# Eco-Complete stunting swords?



## Zip (Apr 17, 2005)

I've had some amazon swords (bleheri) growing in my 75 gallon the past several years. They've been thriving during that time, easily growing to the top of the tank, using nothing but regular aquarium gravel and root tabs. However, several months ago, I bought some Eco-Complete and mixed it in with the gravel. I feel like I was thorough in mixing it in well with the gravel, so I wouldn't "cap" the gravel. However, I began noticing less than 2 weeks after adding the Eco, that the new leaves were much shorter than the old growth.

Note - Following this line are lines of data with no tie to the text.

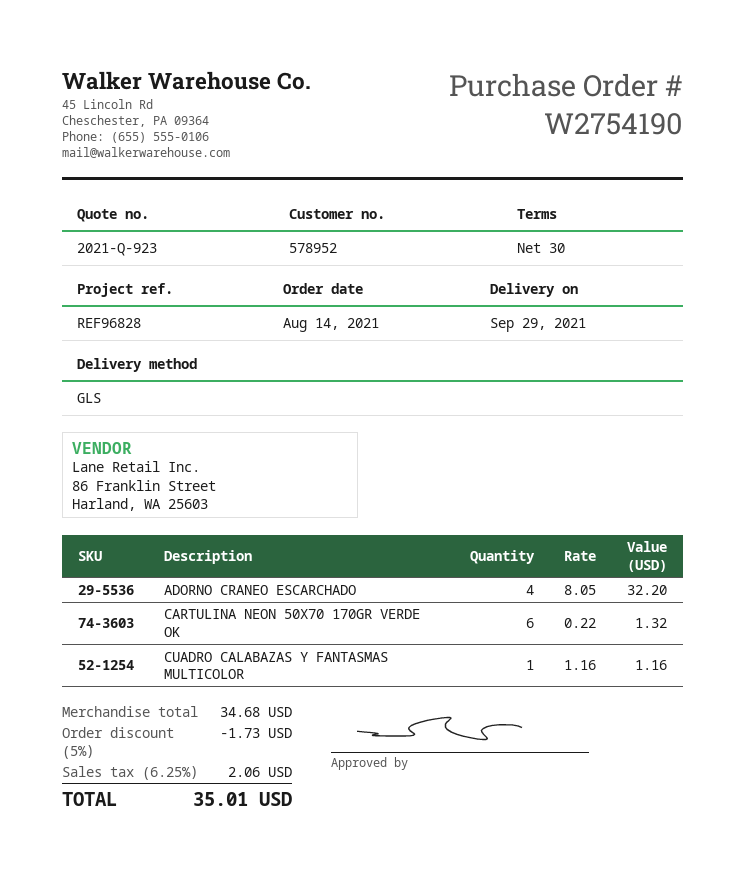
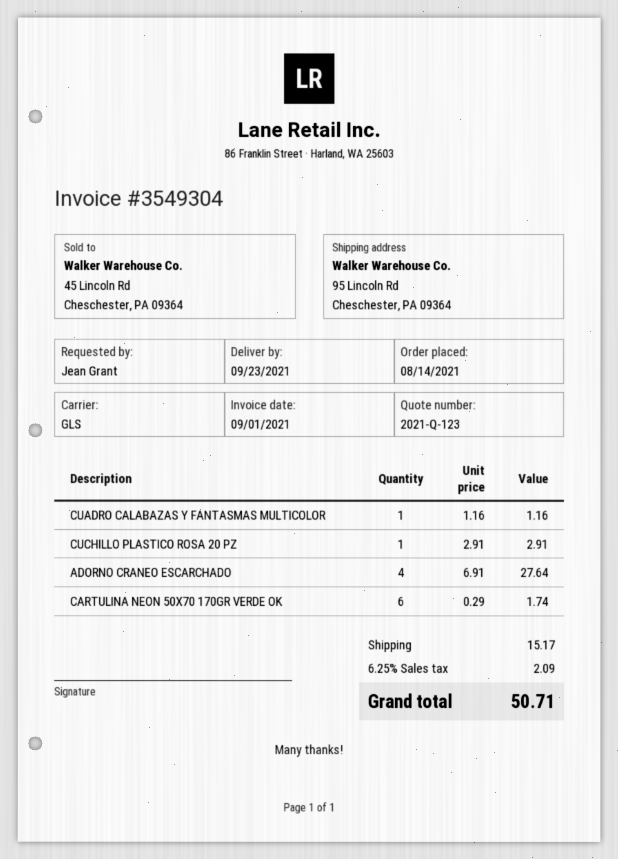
quote number: 2021-Q-923 -> 2021-Q-123
delivery date: 2021-09-29 -> 2021-09-23
ADORNO CRANEO ESCARCHADO: 4 x 8.05 = 32.20 -> 4 x 6.91 = 27.64
CARTULINA NEON 50X70 170GR VERDE OK: 6 x 0.22 = 1.32 -> 6 x 0.29 = 1.74
CUCHILLO PLASTICO ROSA 20 PZ: none -> 1 x 2.91 = 2.91
discount: 5% = 1.73 -> none
shipping: none -> 15.17
tax: 6.25% = 2.06 -> 6.25% = 2.09
total: 35.01 -> 50.71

The color of the plants still looks good (and I never stopped root-feeding with the tabs), but the growth just seems much less robust and definitely much shorter (only 1/3 - 1/2 the height it used to be). Has anyone else had this experience, or have ideas why this may be? Thanks.


----------



## Trigga (Jul 1, 2006)

post this in the plant section


----------



## Piranha Guru (Nov 24, 2005)

My guess would be that you damaged the roots when you mixed in the Eco...they should recover.


----------



## Trigga (Jul 1, 2006)

thank god because im getting some eco complete soon too and would hate to have my swords get effed up on me


----------



## Zip (Apr 17, 2005)

Sorry, thought that I did post this in the plant forum...don't know what happened....must have been pilot error.


----------



## maknwar (Jul 16, 2007)

if anything, the eco complete should help the swords.


----------



## Dr. Giggles (Oct 18, 2003)

to Plants


----------



## DiPpY eGgS (Mar 6, 2005)

Aquatic plants in general can get shocked, or stunted when conditions/water params change. Give it a couple weeks for them to adjust, and it should be fine


----------